Agreed. Added getColumnCount + reset to ICountableColumnIterator sub-interface.

bq. say how multithreaded_compaction is different from concurrent_compactors 
and that multithread_compaction is likely only useful for SSDs in cassandra.yaml

done

bq. The bytesRead "race" should also be fixed in CompactionIterable

done

bq. I would have put the code in CompactedRow.close() at the end of the 
LCR.write() instead of adding a new method, as it avoids forgetting calling 
close 

I did consider that, but it feels weird to me to have write implicitly call 
close.  I guess we could just change the method name? :)

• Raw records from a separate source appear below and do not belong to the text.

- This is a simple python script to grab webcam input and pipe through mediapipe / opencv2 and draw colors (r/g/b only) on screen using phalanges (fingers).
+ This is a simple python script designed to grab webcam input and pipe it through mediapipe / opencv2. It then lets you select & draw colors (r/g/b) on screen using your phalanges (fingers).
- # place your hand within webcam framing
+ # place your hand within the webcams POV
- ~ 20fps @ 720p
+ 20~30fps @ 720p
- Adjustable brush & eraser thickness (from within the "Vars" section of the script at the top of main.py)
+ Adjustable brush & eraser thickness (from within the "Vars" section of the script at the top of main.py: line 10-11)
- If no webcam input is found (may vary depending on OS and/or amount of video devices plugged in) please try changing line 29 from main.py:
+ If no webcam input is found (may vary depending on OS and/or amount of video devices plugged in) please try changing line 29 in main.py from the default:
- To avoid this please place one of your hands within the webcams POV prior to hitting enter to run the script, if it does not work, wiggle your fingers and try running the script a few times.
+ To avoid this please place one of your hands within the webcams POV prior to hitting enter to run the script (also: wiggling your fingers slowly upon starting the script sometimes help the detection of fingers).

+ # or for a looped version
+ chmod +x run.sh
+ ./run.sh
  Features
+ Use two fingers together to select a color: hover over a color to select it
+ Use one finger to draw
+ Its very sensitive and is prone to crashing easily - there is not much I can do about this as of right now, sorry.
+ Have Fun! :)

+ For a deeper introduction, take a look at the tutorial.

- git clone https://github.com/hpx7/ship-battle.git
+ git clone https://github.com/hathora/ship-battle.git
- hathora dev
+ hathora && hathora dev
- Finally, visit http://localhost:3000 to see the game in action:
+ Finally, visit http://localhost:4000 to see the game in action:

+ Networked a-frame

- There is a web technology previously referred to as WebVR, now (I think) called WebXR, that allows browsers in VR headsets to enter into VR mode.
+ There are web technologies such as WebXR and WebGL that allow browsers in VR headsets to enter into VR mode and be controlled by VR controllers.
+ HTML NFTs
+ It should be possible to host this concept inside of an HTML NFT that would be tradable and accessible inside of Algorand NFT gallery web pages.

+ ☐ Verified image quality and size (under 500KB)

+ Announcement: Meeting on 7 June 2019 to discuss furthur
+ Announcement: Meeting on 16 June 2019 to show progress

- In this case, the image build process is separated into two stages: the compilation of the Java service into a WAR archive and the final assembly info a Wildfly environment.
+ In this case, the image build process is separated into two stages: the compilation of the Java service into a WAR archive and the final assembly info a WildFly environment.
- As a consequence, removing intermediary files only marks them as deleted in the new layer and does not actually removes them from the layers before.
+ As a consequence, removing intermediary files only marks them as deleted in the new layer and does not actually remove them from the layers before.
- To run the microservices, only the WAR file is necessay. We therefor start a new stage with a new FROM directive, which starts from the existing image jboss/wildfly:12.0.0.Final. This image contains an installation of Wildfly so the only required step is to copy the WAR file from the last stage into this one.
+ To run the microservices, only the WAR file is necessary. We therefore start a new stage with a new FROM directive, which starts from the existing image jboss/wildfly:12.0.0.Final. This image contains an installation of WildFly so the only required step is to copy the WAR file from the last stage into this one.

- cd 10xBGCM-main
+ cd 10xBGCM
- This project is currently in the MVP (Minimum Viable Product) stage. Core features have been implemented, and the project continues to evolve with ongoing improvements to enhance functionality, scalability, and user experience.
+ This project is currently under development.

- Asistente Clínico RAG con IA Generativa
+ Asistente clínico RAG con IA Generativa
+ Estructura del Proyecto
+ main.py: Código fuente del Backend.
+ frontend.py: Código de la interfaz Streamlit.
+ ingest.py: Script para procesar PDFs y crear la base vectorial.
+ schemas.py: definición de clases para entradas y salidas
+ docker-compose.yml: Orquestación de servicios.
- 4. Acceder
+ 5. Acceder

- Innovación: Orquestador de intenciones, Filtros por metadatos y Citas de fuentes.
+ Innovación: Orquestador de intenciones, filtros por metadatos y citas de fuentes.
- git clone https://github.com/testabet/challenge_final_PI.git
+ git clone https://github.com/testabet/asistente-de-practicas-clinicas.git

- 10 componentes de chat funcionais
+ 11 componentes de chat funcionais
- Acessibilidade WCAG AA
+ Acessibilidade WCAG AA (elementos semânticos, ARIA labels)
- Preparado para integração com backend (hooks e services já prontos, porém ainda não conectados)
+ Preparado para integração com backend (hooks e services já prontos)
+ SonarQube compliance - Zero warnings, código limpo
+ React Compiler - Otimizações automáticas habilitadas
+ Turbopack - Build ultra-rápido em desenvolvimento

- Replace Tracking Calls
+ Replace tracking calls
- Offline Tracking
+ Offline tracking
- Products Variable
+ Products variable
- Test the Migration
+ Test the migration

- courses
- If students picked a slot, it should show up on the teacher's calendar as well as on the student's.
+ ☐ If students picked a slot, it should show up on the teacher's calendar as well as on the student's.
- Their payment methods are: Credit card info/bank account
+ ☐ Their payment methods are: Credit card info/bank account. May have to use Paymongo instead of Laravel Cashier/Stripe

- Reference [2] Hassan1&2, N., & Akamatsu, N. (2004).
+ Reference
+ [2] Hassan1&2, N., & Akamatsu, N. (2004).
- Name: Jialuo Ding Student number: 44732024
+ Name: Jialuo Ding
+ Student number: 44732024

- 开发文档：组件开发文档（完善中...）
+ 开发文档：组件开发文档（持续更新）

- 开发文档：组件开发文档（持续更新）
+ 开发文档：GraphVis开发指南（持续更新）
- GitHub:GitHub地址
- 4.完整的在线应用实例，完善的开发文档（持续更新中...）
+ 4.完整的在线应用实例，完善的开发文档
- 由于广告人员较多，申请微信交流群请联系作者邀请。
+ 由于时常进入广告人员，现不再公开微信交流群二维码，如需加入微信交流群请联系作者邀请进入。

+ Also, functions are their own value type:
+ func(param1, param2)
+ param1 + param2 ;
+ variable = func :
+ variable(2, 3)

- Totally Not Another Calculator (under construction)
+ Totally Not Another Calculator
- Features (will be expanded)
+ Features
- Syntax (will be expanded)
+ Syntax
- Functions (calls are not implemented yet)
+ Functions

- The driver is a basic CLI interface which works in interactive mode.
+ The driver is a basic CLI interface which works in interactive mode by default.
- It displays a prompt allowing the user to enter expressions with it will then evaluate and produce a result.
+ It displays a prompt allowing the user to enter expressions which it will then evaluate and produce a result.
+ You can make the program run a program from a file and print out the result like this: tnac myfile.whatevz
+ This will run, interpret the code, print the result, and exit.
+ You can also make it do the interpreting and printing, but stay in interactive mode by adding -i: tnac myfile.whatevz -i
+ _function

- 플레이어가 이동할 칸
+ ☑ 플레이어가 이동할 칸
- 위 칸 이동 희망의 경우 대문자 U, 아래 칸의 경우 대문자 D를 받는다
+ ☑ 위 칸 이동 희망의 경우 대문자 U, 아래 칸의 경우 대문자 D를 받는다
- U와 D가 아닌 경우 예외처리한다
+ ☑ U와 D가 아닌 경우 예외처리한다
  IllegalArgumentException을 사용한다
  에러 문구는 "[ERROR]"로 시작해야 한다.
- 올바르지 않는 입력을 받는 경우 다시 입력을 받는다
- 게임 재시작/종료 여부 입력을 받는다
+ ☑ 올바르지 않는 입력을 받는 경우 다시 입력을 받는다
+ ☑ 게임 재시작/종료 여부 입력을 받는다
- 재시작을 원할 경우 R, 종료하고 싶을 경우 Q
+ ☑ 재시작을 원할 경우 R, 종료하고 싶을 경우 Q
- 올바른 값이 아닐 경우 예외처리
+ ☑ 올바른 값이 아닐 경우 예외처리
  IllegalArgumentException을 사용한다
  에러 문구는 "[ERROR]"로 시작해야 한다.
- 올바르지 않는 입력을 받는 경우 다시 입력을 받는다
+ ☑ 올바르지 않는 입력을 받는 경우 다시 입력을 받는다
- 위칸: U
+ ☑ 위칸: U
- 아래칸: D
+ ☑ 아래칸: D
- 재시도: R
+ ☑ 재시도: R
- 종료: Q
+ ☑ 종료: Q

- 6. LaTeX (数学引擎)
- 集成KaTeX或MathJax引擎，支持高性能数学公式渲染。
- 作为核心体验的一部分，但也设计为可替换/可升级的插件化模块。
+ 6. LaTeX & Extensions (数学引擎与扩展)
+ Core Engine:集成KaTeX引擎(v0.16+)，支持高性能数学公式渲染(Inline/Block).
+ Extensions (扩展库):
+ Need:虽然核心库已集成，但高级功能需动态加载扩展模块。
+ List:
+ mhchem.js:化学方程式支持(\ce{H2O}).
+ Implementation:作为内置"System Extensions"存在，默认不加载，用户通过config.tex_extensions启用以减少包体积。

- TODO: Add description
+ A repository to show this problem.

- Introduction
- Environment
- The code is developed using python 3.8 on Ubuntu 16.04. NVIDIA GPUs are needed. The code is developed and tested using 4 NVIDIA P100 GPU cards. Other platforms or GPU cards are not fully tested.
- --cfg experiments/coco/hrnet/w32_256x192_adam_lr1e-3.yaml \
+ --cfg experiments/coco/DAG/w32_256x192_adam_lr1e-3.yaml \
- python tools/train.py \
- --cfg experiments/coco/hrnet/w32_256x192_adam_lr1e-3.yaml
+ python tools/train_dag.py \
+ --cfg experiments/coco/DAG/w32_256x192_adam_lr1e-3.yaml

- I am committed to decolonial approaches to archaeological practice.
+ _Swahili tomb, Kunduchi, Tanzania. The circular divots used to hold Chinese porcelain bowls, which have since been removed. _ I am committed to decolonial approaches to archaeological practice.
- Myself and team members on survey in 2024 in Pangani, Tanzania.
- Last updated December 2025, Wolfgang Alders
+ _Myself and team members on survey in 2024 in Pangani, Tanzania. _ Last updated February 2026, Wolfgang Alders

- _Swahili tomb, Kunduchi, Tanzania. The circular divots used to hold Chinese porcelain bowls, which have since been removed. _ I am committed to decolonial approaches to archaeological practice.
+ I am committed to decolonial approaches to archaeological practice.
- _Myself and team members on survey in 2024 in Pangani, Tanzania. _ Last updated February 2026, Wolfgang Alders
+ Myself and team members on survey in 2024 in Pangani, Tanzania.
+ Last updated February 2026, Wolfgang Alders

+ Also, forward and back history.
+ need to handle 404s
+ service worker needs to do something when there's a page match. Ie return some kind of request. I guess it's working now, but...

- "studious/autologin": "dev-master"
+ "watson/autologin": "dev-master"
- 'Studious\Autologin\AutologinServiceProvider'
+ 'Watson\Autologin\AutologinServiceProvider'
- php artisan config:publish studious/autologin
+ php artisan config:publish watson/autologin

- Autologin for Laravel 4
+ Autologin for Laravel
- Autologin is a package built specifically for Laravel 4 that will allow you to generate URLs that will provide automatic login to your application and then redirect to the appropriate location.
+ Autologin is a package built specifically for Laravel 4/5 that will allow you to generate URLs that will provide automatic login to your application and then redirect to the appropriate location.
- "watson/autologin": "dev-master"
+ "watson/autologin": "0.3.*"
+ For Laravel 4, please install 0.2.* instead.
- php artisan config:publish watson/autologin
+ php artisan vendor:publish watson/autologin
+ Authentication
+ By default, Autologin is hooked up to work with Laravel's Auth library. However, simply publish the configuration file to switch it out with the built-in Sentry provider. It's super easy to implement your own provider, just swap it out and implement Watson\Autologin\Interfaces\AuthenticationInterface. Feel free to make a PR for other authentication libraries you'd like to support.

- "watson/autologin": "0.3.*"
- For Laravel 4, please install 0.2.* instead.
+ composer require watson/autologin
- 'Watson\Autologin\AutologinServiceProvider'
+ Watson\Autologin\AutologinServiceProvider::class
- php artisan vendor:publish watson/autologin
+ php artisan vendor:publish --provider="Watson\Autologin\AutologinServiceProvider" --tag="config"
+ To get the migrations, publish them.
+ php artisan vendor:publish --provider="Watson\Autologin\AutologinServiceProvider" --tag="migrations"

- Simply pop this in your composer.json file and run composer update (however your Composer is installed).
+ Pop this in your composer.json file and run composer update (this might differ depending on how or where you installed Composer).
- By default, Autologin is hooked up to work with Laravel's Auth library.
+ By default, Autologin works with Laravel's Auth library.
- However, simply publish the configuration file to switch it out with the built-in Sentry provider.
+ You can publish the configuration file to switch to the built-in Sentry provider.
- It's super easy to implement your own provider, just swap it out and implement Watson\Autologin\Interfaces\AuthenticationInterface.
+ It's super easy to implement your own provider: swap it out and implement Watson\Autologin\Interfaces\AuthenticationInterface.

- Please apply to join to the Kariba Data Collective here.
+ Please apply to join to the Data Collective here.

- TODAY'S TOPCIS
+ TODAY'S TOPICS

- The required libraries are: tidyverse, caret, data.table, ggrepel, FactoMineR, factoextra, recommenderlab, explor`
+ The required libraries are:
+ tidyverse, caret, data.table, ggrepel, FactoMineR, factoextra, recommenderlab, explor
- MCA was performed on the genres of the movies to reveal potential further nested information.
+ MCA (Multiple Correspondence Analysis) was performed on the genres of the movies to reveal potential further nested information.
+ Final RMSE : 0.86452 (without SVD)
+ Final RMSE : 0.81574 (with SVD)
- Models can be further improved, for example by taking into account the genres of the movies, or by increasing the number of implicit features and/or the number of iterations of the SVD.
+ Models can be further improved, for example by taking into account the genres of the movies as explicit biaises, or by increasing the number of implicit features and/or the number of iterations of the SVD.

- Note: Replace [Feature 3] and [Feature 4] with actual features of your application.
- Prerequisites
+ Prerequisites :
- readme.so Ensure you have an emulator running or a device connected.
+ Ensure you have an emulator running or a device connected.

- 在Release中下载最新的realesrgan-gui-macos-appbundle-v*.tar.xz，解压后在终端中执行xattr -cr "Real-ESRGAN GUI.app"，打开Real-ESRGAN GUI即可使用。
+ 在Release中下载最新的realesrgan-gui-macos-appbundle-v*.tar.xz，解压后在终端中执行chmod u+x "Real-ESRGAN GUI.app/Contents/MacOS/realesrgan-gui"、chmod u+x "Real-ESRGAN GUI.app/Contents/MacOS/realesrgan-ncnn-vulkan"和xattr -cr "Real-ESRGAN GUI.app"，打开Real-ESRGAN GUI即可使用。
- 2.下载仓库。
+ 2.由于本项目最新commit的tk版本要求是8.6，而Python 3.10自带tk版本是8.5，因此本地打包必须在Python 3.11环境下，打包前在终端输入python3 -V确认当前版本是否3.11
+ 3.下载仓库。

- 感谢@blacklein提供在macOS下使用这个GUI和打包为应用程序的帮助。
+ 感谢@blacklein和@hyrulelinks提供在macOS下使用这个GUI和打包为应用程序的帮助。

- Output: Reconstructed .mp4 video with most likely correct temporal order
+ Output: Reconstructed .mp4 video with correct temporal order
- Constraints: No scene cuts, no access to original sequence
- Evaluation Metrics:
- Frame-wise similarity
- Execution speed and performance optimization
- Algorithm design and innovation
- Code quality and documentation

bq. We can make PreCompactedRow.removeDeletedAndOldShards a public method and 
use it in PCI.MergeTask

done

> Allow taking advantage of multiple cores while compacting a single CF
> ---------------------------------------------------------------------
>
>                 Key: CASSANDRA-2901
>                 URL: https://issues.apache.org/jira/browse/CASSANDRA-2901
>             Project: Cassandra
>          Issue Type: Improvement
>          Components: Core
>            Reporter: Jonathan Ellis
>            Assignee: Jonathan Ellis
>            Priority: Minor
>             Fix For: 0.8.4
>
>         Attachments: 
> 0001-fix-tracker-getting-out-of-sync-with-underlying-data-s.txt, 
> 0002-parallel-compactions.txt
>
>
> Moved from CASSANDRA-1876:
> There are five stages: read, deserialize, merge, serialize, and write. We 
> probably want to continue doing read+deserialize and serialize+write 
> together, or you waste a lot copying to/from buffers.
> So, what I would suggest is: one thread per input sstable doing read + 
> deserialize (a row at a time). A thread pool (one per core?) merging 
> corresponding rows from each input sstable. One thread doing serialize + 
> writing the output (this has to wait for the merge threads to complete 
> in-order, obviously). This should take us from being CPU bound on SSDs (since 
> only one core is compacting) to being I/O bound.
> This will require roughly 2x the memory, to allow the reader threads to work 
> ahead of the merge stage. (I.e. for each input sstable you will have up to 
> one row in a queue waiting to be merged, and the reader thread working on the 
> next.) Seems quite reasonable on that front.  You'll also want a small queue 
> size for the serialize-merged-rows executor.
> Multithreaded compaction should be either on or off. It doesn't make sense to 
> try to do things halfway (by doing the reads with a
> threadpool whose size you can grow/shrink, for instance): we still have 
> compaction threads tuned to low priority, by default, so the impact on the 
> rest of the system won't be very different. Nor do we expect to have so many 
> input sstables that we lose a lot in context switching between reader threads.
> IMO it's acceptable to punt completely on rows that are larger than memory, 
> and fall back to the old non-parallel code there. I don't see any sane way to 
> parallelize large-row compactions.